The traveltime package is immediately suitable to be used ‘out-of-the-box’ with any set of coordinates, in any part of the globe. We envisage this software having diverse applications including: estimating sampling bias (Dennis and Thomas 2000), allocating defibrillators (Tierney et al. 2018), setting health districts (Padgham et al. 2019), or mapping access to vehicle chargers (Falchetta and Noussan 2021) and agricultural facilities (Zhao et al. 2023). Nonetheless, we see opportunities to build the package utility through:
• capability to better distribute a wider range friction surfaces, and
• additional methods to efficiently compute results over large spatial extents.

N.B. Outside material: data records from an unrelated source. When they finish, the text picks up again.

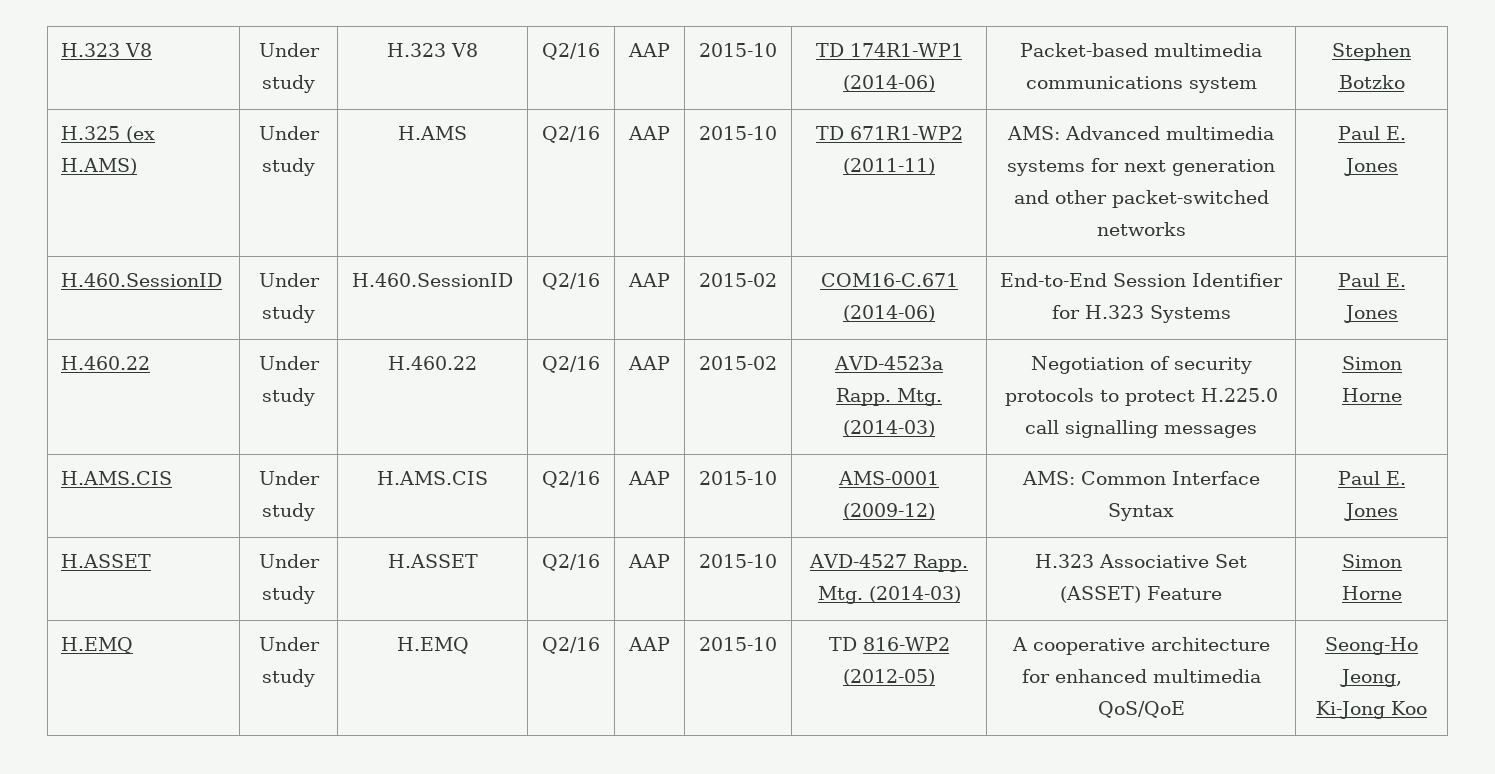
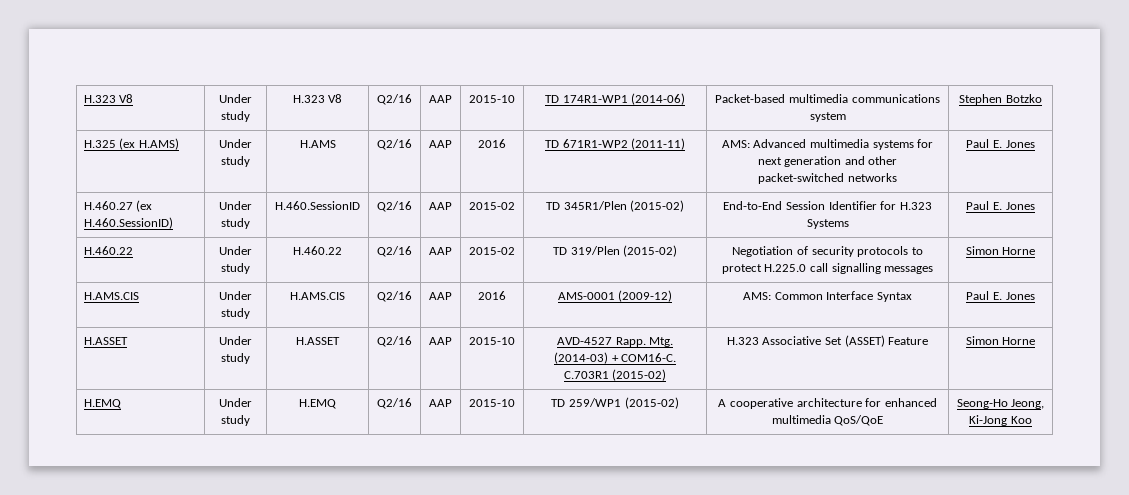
- H.325 (ex H.AMS) | Under study | H.AMS | Q2/16 | AAP | 2015-10 | TD 671R1-WP2 (2011-11) | AMS: Advanced multimedia systems for next generation and other packet-switched networks | Paul E. Jones
+ H.325 (ex H.AMS) | Under study | H.AMS | Q2/16 | AAP | 2016 | TD 671R1-WP2 (2011-11) | AMS: Advanced multimedia systems for next generation and other packet-switched networks | Paul E. Jones
- H.460.SessionID | Under study | H.460.SessionID | Q2/16 | AAP | 2015-02 | COM16-C.671 (2014-06) | End-to-End Session Identifier for H.323 Systems | Paul E. Jones
+ H.460.27 (ex H.460.SessionID) | Under study | H.460.SessionID | Q2/16 | AAP | 2015-02 | TD 345R1/Plen (2015-02) | End-to-End Session Identifier for H.323 Systems | Paul E. Jones
- H.460.22 | Under study | H.460.22 | Q2/16 | AAP | 2015-02 | AVD-4523a Rapp. Mtg. (2014-03) | Negotiation of security protocols to protect H.225.0 call signalling messages | Simon Horne
+ H.460.22 | Under study | H.460.22 | Q2/16 | AAP | 2015-02 | TD 319/Plen (2015-02) | Negotiation of security protocols to protect H.225.0 call signalling messages | Simon Horne
- H.AMS.CIS | Under study | H.AMS.CIS | Q2/16 | AAP | 2015-10 | AMS-0001 (2009-12) | AMS: Common Interface Syntax | Paul E. Jones
+ H.AMS.CIS | Under study | H.AMS.CIS | Q2/16 | AAP | 2016 | AMS-0001 (2009-12) | AMS: Common Interface Syntax | Paul E. Jones
- H.ASSET | Under study | H.ASSET | Q2/16 | AAP | 2015-10 | AVD-4527 Rapp. Mtg. (2014-03) | H.323 Associative Set (ASSET) Feature | Simon Horne
+ H.ASSET | Under study | H.ASSET | Q2/16 | AAP | 2015-10 | AVD-4527 Rapp. Mtg. (2014-03) + COM16-C. C.703R1 (2015-02) | H.323 Associative Set (ASSET) Feature | Simon Horne
- H.EMQ | Under study | H.EMQ | Q2/16 | AAP | 2015-10 | TD 816-WP2 (2012-05) | A cooperative architecture for enhanced multimedia QoS/QoE | Seong-Ho Jeong, Ki-Jong Koo
+ H.EMQ | Under study | H.EMQ | Q2/16 | AAP | 2015-10 | TD 259/WP1 (2015-02) | A cooperative architecture for enhanced multimedia QoS/QoE | Seong-Ho Jeong, Ki-Jong Koo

Firstly, traveltime currently facilitates access to walking and motorised friction surfaces for 2020, both at 30 arc-second resolution (approximately 0.008333 decimal degrees, or just below 1 km at the equator). Although the user can presently supply their own friction surface, we expect most applications will use these existing surfaces given the extensive work needed in creating new ones (Weiss et al. 2018, 2020). As landscapes are dynamic, it may be useful to incorporate updated versions of these friction surfaces if and when they are available. Furthermore, although the resolution of these data is likely to be suitable for larger landscape foci, higher resolution data may be helpful for more locally focussed analyses. For instance, although the example here was chosen for it’s simplicity and low computational demands, a ~1 km2 cell size is a relatively large area to walk across, and thus actual waking times may vary significantly within each cell. We underline however that a user can provide their own higher resolution friction surface at present if desired.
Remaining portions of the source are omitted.